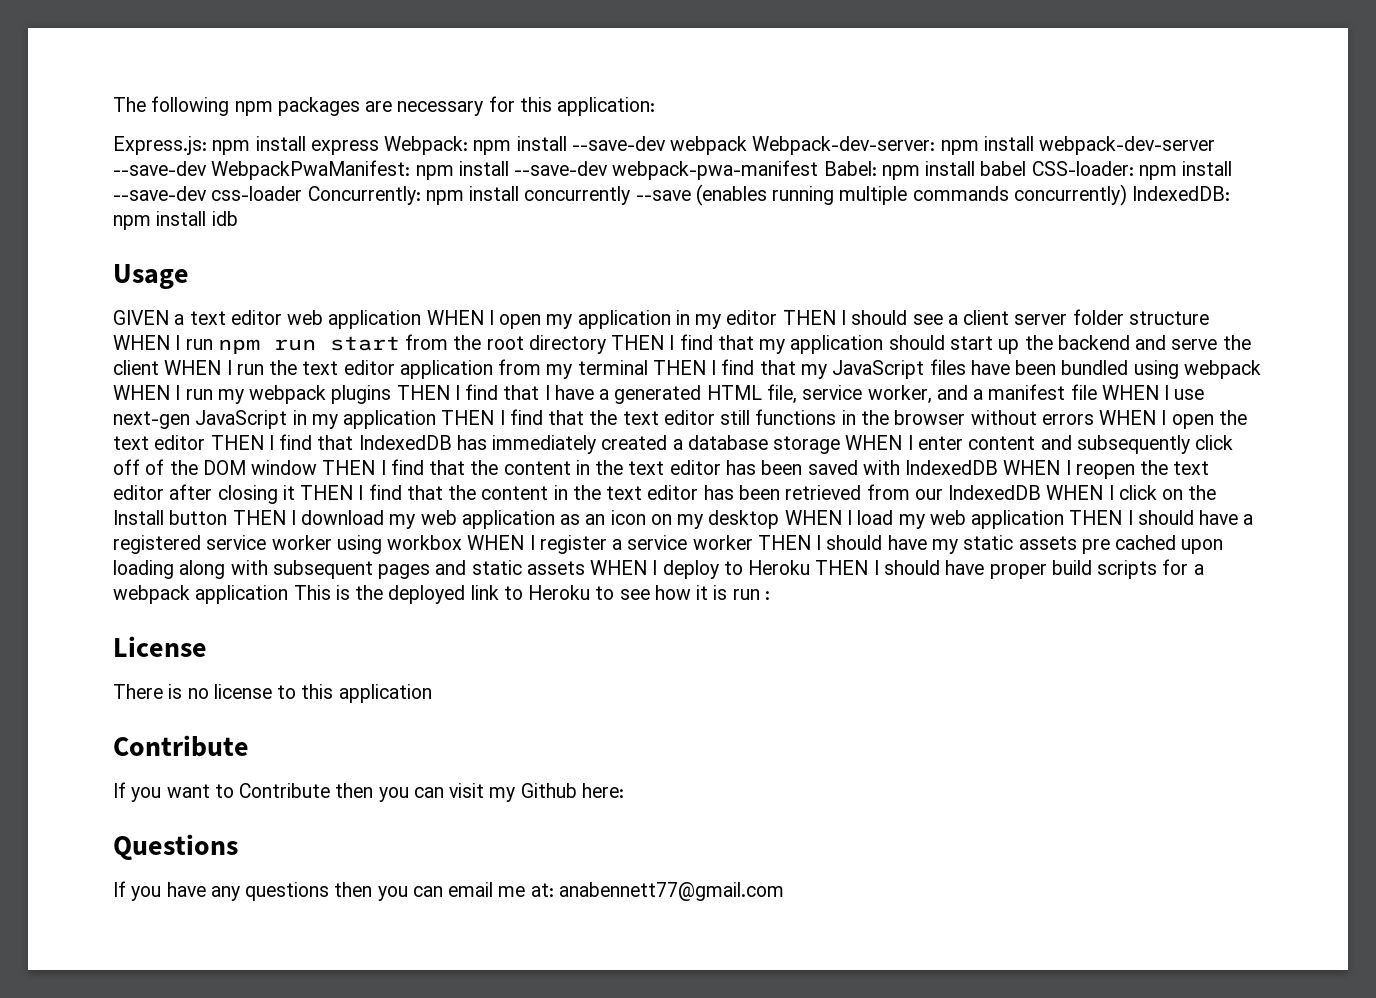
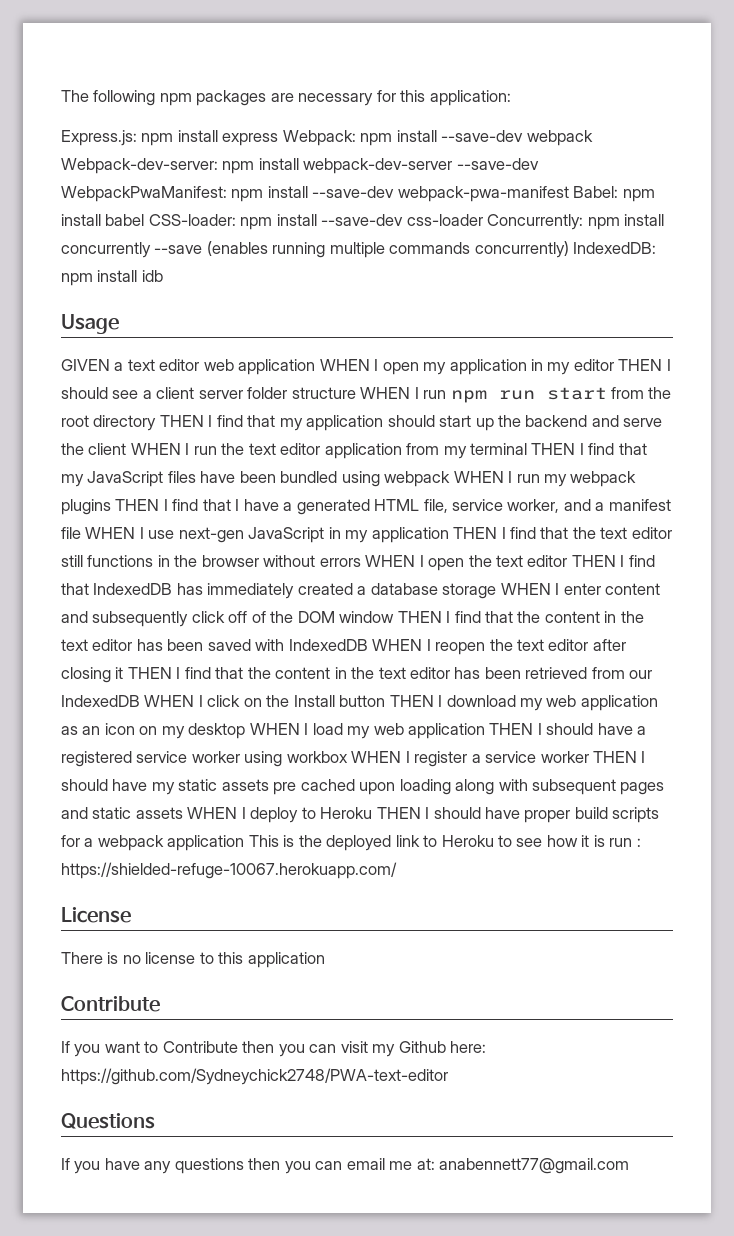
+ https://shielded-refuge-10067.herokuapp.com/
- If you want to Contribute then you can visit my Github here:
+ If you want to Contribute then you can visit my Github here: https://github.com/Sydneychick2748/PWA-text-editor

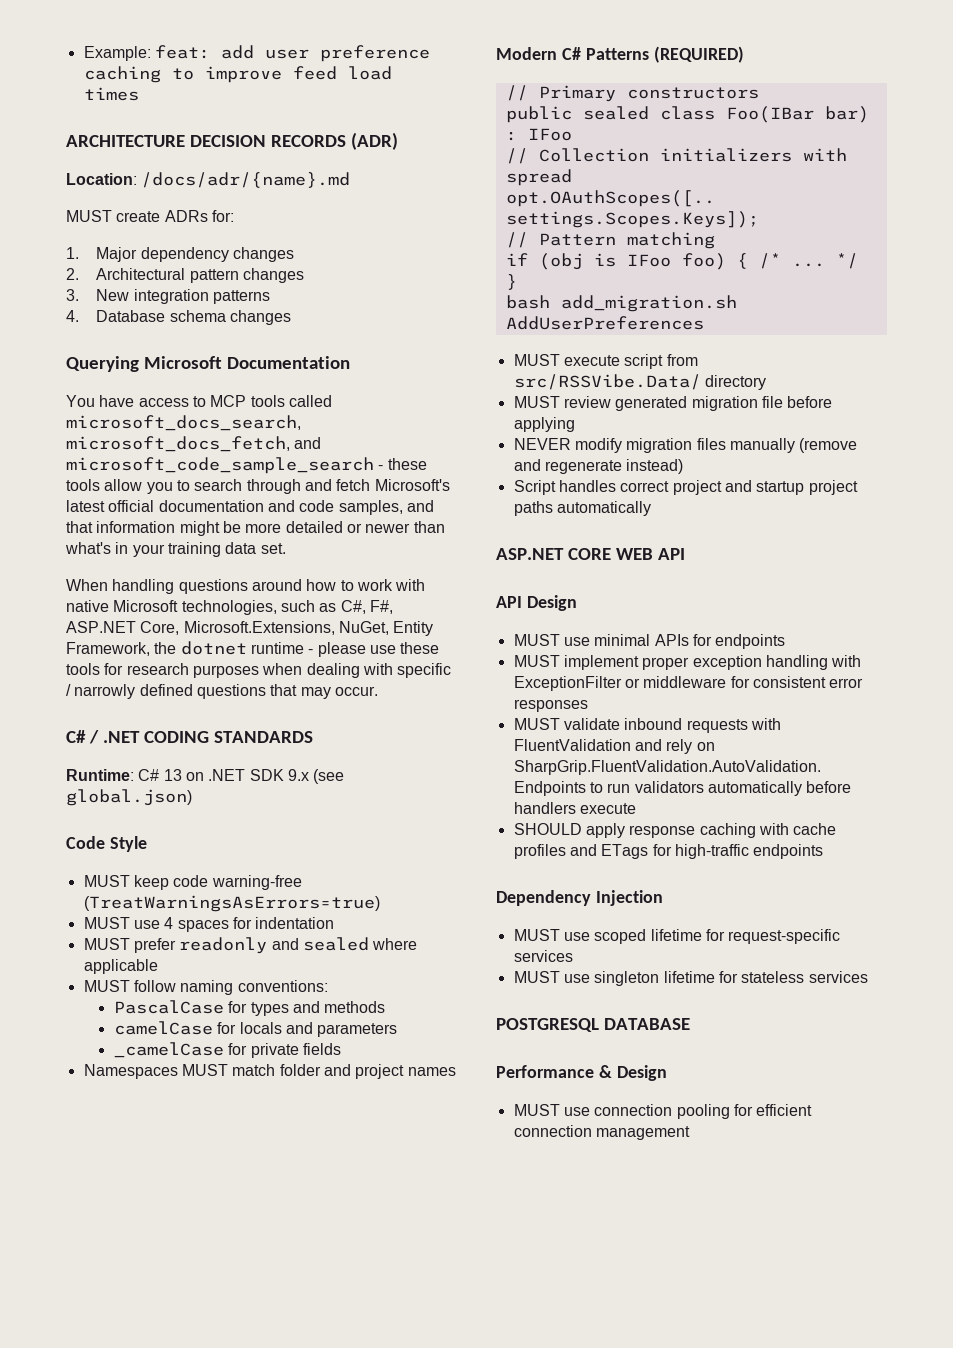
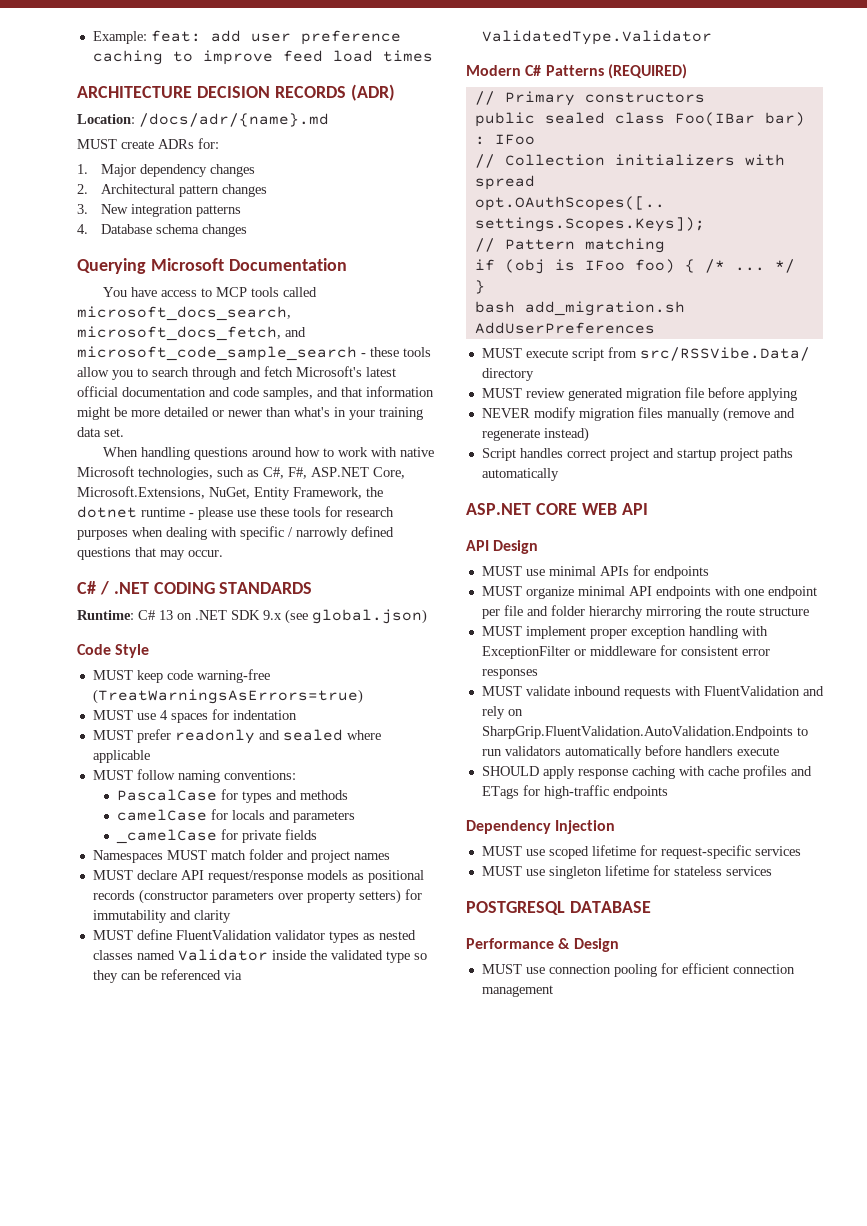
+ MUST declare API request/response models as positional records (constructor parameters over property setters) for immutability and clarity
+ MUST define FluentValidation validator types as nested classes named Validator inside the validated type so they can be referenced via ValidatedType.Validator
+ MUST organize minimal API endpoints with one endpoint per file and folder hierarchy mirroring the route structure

■ ■ ■ ■ ■ ■ ■

_TASK STATEMENT:_ Extract, word for word, each line from the one that contains "Github here: https://github.com/Sydneychick2748/PWA-text-editor" through the final line of the data above. Leave the pictures out.

_REPLY TO THE TASK:_
+ If you want to Contribute then you can visit my Github here: https://github.com/Sydneychick2748/PWA-text-editor

+ MUST declare API request/response models as positional records (constructor parameters over property setters) for immutability and clarity
+ MUST define FluentValidation validator types as nested classes named Validator inside the validated type so they can be referenced via ValidatedType.Validator
+ MUST organize minimal API endpoints with one endpoint per file and folder hierarchy mirroring the route structure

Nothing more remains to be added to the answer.